Why Has AP Revised November 28 'Burning Six' Story?

December 19th, 2006 3:42 PM

Curt at Flopping Aces notes that the Associated Press has quietly changed the copy of their November 28 response to questions about the "burning six" story. And the Google cached version apparently has been changed, as well.

The AP angrily rejected criticism of its story about six Sunni men being dragged from prayer and burned alive after CENTCOM, the Iraqi Ministry of the Interior, and bloggers questioned the identity of "police captain Jamil Hussein," their chief source for the story. CENTCOM and the MOI say that no such person is listed as a police captain.
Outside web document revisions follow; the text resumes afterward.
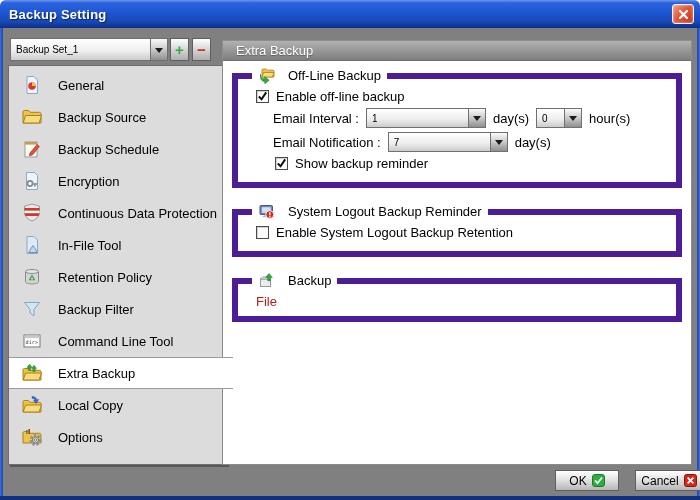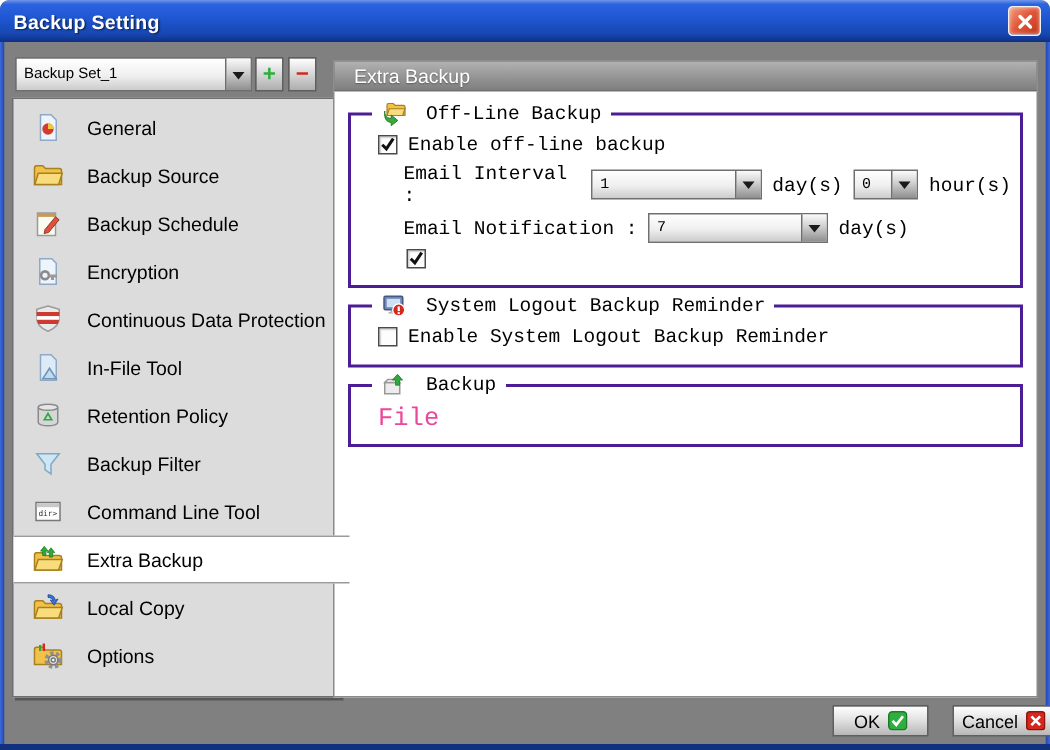--- a/index.html
+++ b/index.html
@@ -81,7 +81,7 @@
     background:#ffffff; border:1px solid #8a8a8a; border-top:none;
     padding:6px 9px;
   }
-  fieldset { border:2px solid #4c1d95; margin-bottom:3px; padding:1px 6px 7px 6px;font-family:Liberation Mono, monospace; }
+  fieldset { border:6px solid #4c1d95; margin-bottom:15px; padding:1px 6px 7px 6px; }
   legend { display:flex; align-items:center; gap:13px; margin-left:8px; padding:0 6px; font-size:13px; color:#000; }
   legend .ic { width:17px; height:17px; display:flex; }
 

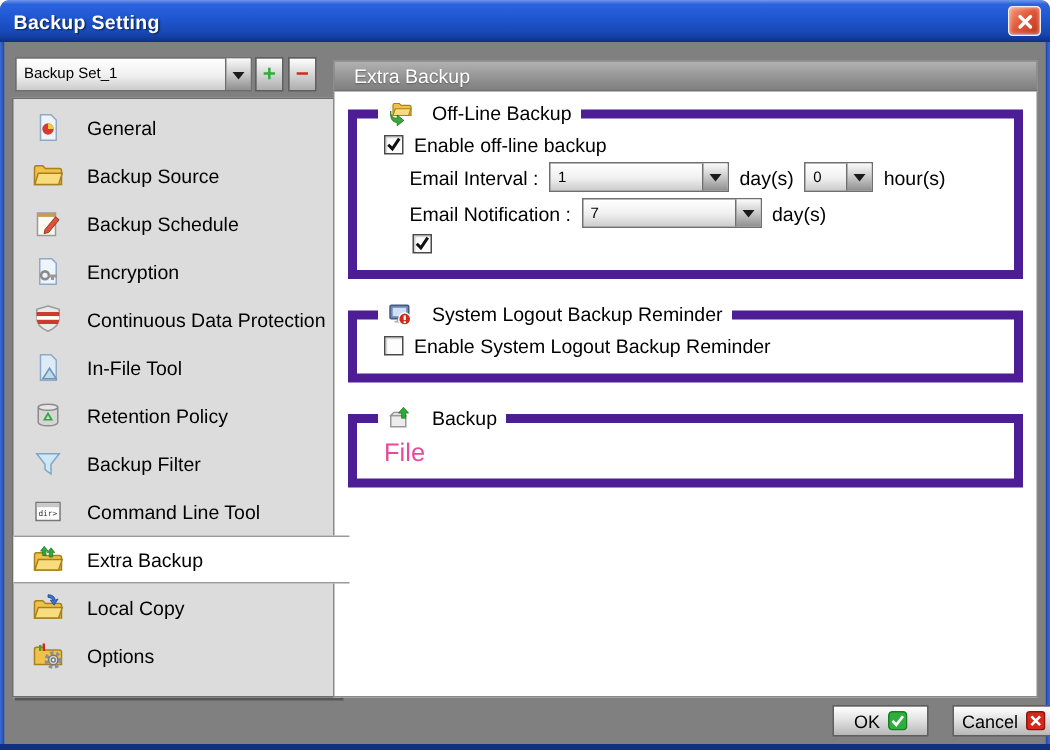--- a/index.html
+++ b/index.html
@@ -345,6 +345,7 @@
                 <path d="M2 6l3 3 5-7.5" stroke="#111" stroke-width="2.2" fill="none"></path>
               </svg>
           </span>
+          <span>Show backup reminder</span>
         </div>
       </fieldset>
 

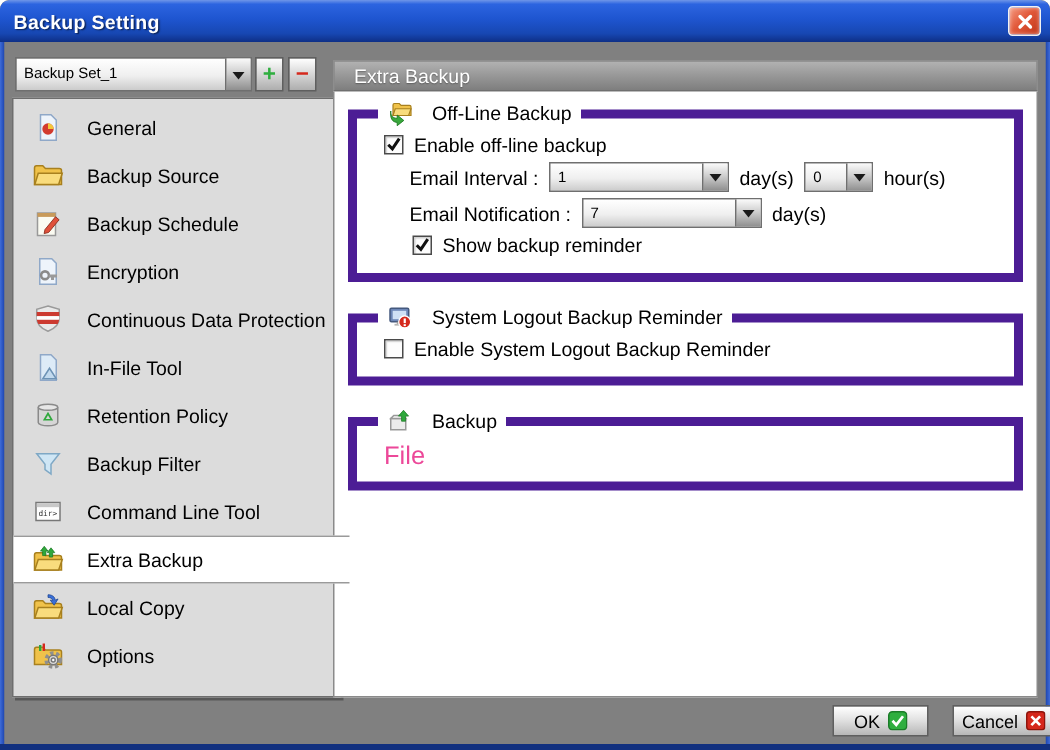--- a/index.html
+++ b/index.html
@@ -368,7 +368,7 @@
           <span class="cb">
             
           </span>
-          <span>Enable System Logout Backup Reminder</span>
+          <span>Enable System Logout Backup Retention</span>
         </div>
       </fieldset>
 

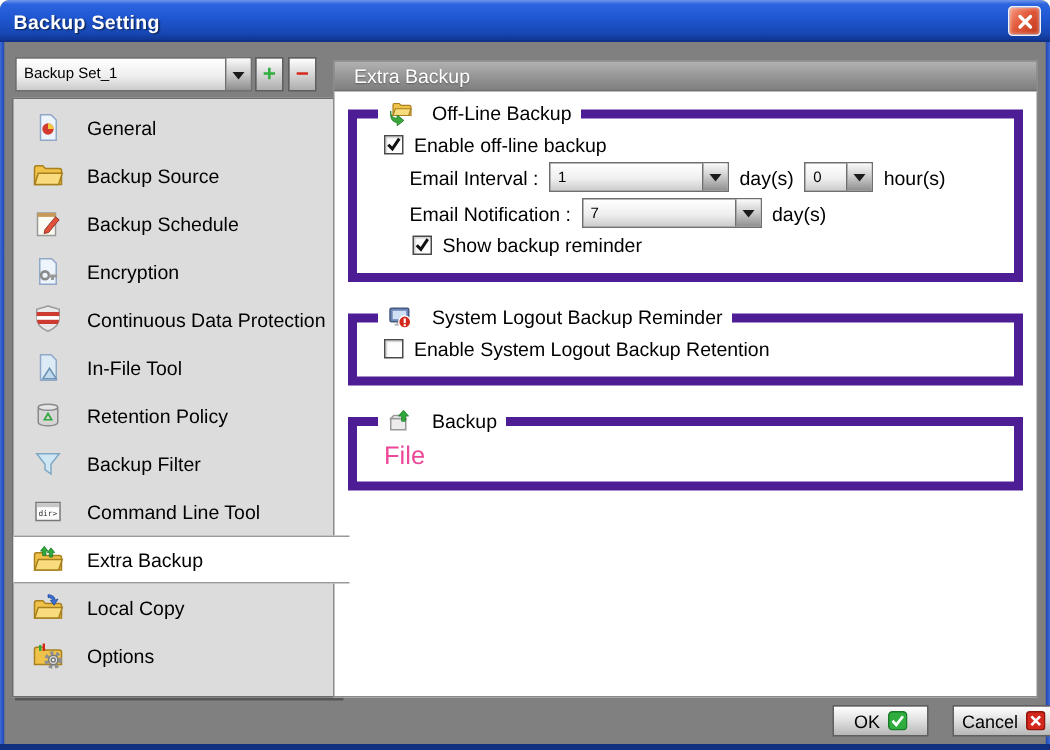--- a/index.html
+++ b/index.html
@@ -101,7 +101,7 @@
   .w120 { width:120px; } .w46 { width:46px; }
   .combo.field { height:20px; }
 
-  .plain-text { font-size:17px; color:#ec4899; margin-left:12px; margin-top:4px; }
+  .plain-text { font-size:13px; color:#b91c1c; margin-left:12px; margin-top:4px; }
 
   
   .btn {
Hussein had previously been quoted by the AP in more than sixty stories over the past two years.

After Confederate Yankee noticed that the page briefly went down, an unacknowledged paragraph rewrite appeared:

AP reporters who have been working in Iraq throughout the conflict learned of the mosque incident through witnesses and later corroborated it with police.
USA Today

still has the original copy posted:

AP reporters who have been working in Iraq throughout the conflict learned of the mosque incident through witnesses and neighborhood residents and corroborated it with a named police spokesmen and also through hospital and morgue workers.

The "neighbors" and "hospital and morgue workers" copy has been expunged.

Why would the Associated Press try to change the record on a controversial story, especially one in which the AP's sourcing has come into question?

Update: Allahpundit at HotAir thinks that the quotes are from two different documents, but wonders why the supporting witnesses were left out of the later document. I'm not convinced that there were two documents. The copy is just too similar.